Rembourser la TVA aux entreprises : initiative efficace ou fossé dans le budget de l’Etat ?

En 2018, l’ancien Ministre de l’Economie, Mohamed Boussaid, proposait l’idée du remboursement du crédit TVA aux entreprises publiques. Une décision qui permettra à plusieurs entreprises de récupérer de dodues sommes d’argent. Des sommes que l’Etat n’est pas en mesure de rembourser sans s’endetter.

M. Boussaid avait initié la première phase du remboursement du crédit TVA aux entreprises privées, Mohamed Benchaaboun, son successeur au poste, en a entamé la continuité pour les entreprises publiques également.

Pour les entreprises privées, le crédit de TVA s’élevait à 40 milliards de dhs, dont seulement 11 ont été remboursés directement. Pour les 29 milliards restants, le Trésor a dû s’endetter auprès de banques, sur une période de 5 ans, avec un taux annuel de 3,5%.

Pour les entreprises publiques, notamment l’ONEE, l’ONCF et l’OCP, la loi de finances de 2019 prévoit de les rembourser sur une durée de 10 ans, suivant le même mécanisme. Pour l’OCP seul, la somme du crédit TVA a été évaluée à 20 milliards de dhs, selon la DGI.

Faute de pouvoir les payer directement, ou d’avoir recours à planche à billets, le Trésor ne peut que s’endetter.

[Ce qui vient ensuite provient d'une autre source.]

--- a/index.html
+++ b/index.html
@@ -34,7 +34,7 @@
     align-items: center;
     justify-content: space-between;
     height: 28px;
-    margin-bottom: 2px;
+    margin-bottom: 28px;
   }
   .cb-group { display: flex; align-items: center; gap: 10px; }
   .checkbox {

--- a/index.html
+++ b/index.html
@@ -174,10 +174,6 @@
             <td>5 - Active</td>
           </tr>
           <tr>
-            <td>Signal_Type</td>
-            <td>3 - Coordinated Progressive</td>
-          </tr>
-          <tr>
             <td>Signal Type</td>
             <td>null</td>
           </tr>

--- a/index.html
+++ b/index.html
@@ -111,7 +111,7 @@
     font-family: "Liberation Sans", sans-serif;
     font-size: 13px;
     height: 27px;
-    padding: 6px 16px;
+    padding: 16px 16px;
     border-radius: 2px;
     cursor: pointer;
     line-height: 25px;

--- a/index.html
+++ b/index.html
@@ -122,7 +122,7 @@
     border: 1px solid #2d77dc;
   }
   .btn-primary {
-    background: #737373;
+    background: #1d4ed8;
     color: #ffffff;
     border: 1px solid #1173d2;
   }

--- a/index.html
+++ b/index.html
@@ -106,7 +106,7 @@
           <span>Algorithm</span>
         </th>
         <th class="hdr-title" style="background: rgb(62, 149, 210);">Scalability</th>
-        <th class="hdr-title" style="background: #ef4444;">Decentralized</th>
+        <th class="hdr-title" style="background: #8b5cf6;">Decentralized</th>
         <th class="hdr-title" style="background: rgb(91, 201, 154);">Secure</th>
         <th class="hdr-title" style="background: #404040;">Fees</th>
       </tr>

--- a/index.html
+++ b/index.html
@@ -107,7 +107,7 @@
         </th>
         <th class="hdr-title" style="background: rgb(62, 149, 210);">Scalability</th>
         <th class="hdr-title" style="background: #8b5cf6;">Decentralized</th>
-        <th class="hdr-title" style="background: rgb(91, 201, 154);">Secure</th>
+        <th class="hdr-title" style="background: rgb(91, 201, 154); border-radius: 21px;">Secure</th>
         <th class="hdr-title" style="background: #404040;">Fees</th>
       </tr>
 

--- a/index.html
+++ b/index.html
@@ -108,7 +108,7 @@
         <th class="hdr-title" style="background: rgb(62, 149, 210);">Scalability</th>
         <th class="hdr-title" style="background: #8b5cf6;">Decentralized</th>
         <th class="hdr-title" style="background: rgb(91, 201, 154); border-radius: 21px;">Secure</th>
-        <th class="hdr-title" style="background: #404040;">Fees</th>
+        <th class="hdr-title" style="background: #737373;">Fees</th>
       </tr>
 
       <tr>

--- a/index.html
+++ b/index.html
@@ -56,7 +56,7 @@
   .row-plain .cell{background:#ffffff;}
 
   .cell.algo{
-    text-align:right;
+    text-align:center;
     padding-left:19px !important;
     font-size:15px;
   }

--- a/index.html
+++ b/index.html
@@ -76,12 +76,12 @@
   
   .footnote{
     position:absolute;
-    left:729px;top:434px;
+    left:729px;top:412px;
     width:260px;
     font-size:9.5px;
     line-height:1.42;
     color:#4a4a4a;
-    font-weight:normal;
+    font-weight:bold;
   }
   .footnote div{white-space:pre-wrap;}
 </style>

Certes, en recevant de telles sommes, les entreprises verront leur capacité d’investissement augmenter, elles pourront mieux payer leurs fournisseurs, ce qui sera bénéfique sur d’autres plans, notamment la création de l’emploi, la génération de revenu, l’augmentation de la productivité…Les entreprises ont donc deux moyens de percevoir leur crédit TVA, soit de le recevoir directement, ou de l’imputer sur leur prochaine déclaration TVA.

Nous l’aurons compris, ce remboursement de TVA est une véritable bouffée d’air frais pour les entreprises, mais, le budget de l’Etat et ses dettes risquent d’en pâtir. Il faut, en effet, que le Trésor fasse très attention à sa capacité d’endettement.

En 2018, la dette publique du Maroc représentait 84% du PIB national, et s’élevait à hauteur de 890 milliards de dhs, selon les données du Trésor en prévision du PLF 2019. Les chiffres auraient pu être inquiétants si l’épargne longue des ménages ne finançait pas la majorité de la dette intérieure. 2019 est une autre histoire, puisque selon les nouvelles données officielles du HCP, les marocains doutent de leur capacité d’épargne cette année. Pour des besoins plus pressants de financement, l’Etat a parfois recours au marché des adjudications où, grâce aux bons de trésor, la banque centrale réalise certaine opérations « d’open market » (marché ouvert) qui lui permettent d’intervenir sur le marché monétaire de façon souple et de régulariser ses fluctuations. La dernière opération d’adjudications avait rapporté au Trésor 11 milliards de dhs en 2018, pour pallier à une croissance imprévue de la dette intérieure.

Concrètement, ces 11 milliards de dhs remboursés, cités ci-dessus, restent infimes par rapport au PIB du Maroc, qui s’élève aux environs de 1100 milliards de dhs par an, leur impact également minime. En d’autres mots, rien n’a encore bougé. l’une des décisions les plus dangereuses restent également l’initative de l’Etat de débloquer 40 milliards en crédits d’un seul coup, qui pourrait entrainer une hausse du niveau d’inflation et influer sur les équilibres macroéconomiques.